Rédigé par : Josick d'esprit agricole | vendredi 09 déc 2011 à 04:44
C'est l'Hôpital qui se moque de la Charité...
je pense que la Russie est aujourd'hui plus démocratique que le monde dit "occidental", je veux dire celui dirigé par le fascisme financier, la "Gouvernance mondiale" incarnée par les membres de la Trilatérale. Un fascisme qui inclut la solution finale : l'écologisme malthusien des élites folles mondialisées qui entendent faire diminuer la population mondiale (par guerres civiles identitaires, ethno-religieuses et organisation de famines et pandémies...voire un peu de nucléaire).
Rédigé par : Laurie Sept | vendredi 09 déc 2011 à 13:43
@Laurie Sept
Il ne faut pas manquer d'air pour écrire, « je pense que la Russie est aujourd'hui plus démocratique que le monde dit “occidental” »
C'est faire preuve d'un manque de culture internationale !
SI... Poutine et Medvedev lisent ça, ils vont bien rigoler en disant : tu as lu, certains pensent que nous sommes plus démocratiques qu'eux ?!

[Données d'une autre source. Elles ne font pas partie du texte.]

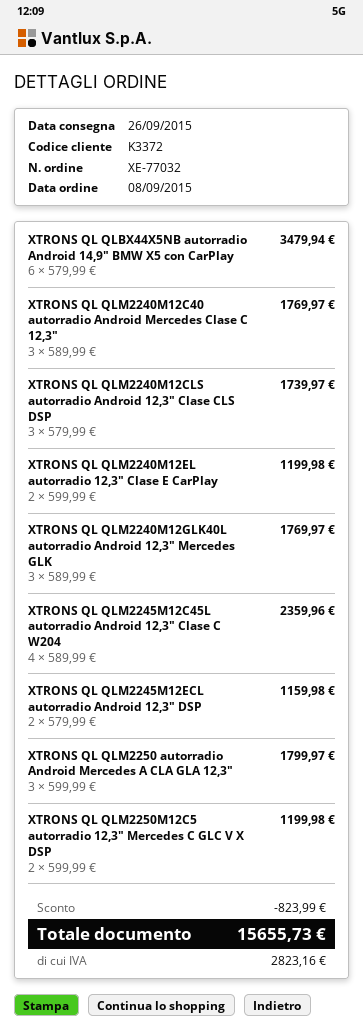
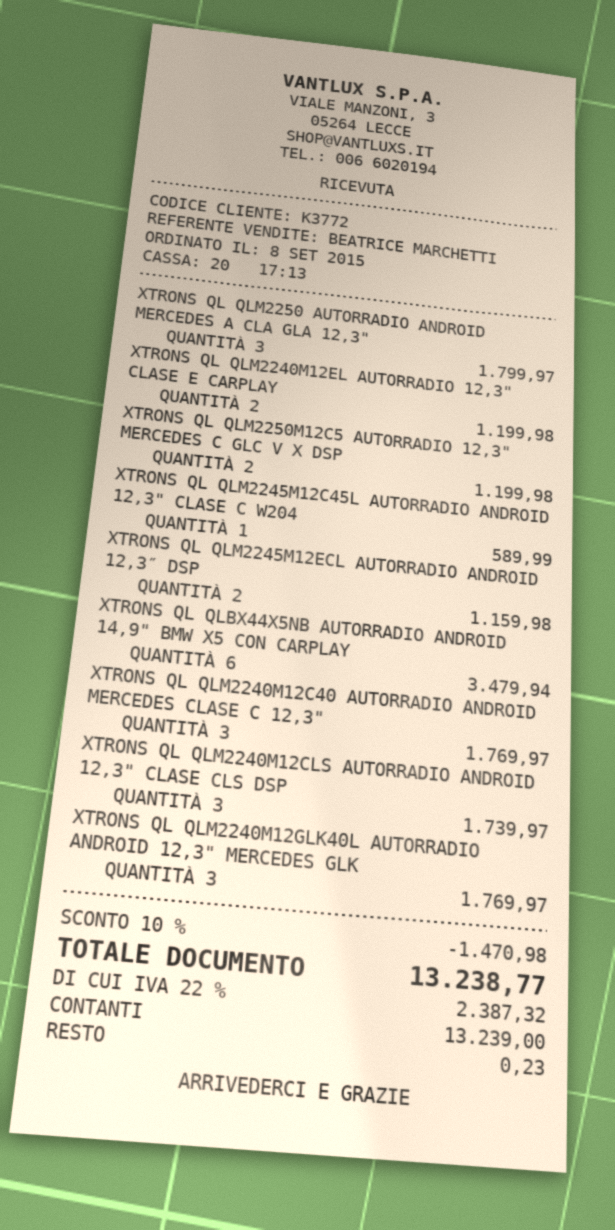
customer number: K3372 -> K3772
XTRONS QL QLM2245M12C45L autorradio Android 12,3" Clase C W204: 4 for 2359.96 -> 1 for 589.99
discount: 823.99 -> 1470.98
tax: 2823.16 -> 2387.32
total: 15655.73 -> 13238.77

Ont peut en remettre une couche !
Aller, je vais dire qu'à la majorité, il n'y a pas besoin d'élection et je suis le nouveau président de la Russie.
Ptdr ! (proutttt)
Rédigé par : Maurice | lundi 12 déc 2011 à 14:12
Sur la longue histoire de la Russie:Hélène CARRERE-D'ENCAUSSE et Le Malheur russe.Essai sur le meurte politique,Fayard,réédité au Livre de Poche.